*ACTIVITY*. Look through the listing for the word "Color". Copy each line that has it.

========================

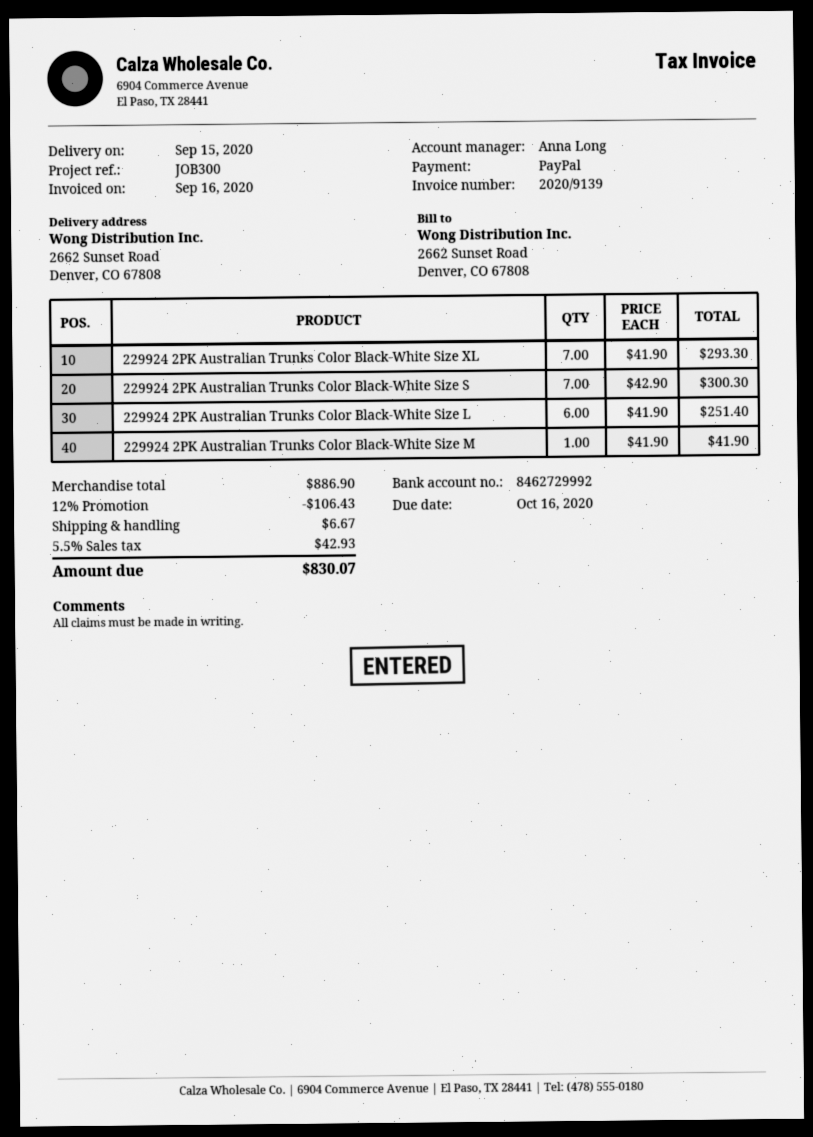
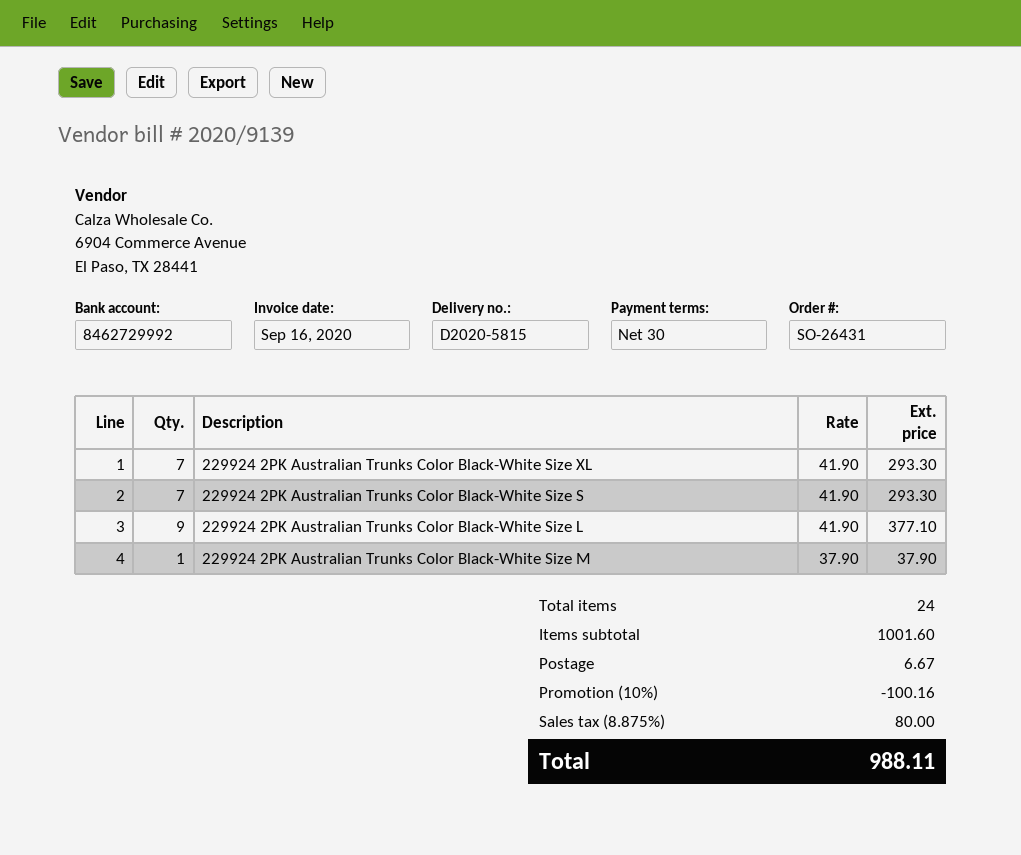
229924 2PK Australian Trunks Color Black-White Size S: 7 x 42.90 = 300.30 -> 7 x 41.90 = 293.30
229924 2PK Australian Trunks Color Black-White Size L: 6 x 41.90 = 251.40 -> 9 x 41.90 = 377.10
229924 2PK Australian Trunks Color Black-White Size M: 1 x 41.90 = 41.90 -> 1 x 37.90 = 37.90
subtotal: 886.90 -> 1001.60
discount: 12% = 106.43 -> 10% = 100.16
tax: 5.5% = 42.93 -> 8.875% = 80.00
total: 830.07 -> 988.11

========================

*TASK SOLUTION*.
229924 2PK Australian Trunks Color Black-White Size S: 7 x 42.90 = 300.30 -> 7 x 41.90 = 293.30
229924 2PK Australian Trunks Color Black-White Size L: 6 x 41.90 = 251.40 -> 9 x 41.90 = 377.10
229924 2PK Australian Trunks Color Black-White Size M: 1 x 41.90 = 41.90 -> 1 x 37.90 = 37.90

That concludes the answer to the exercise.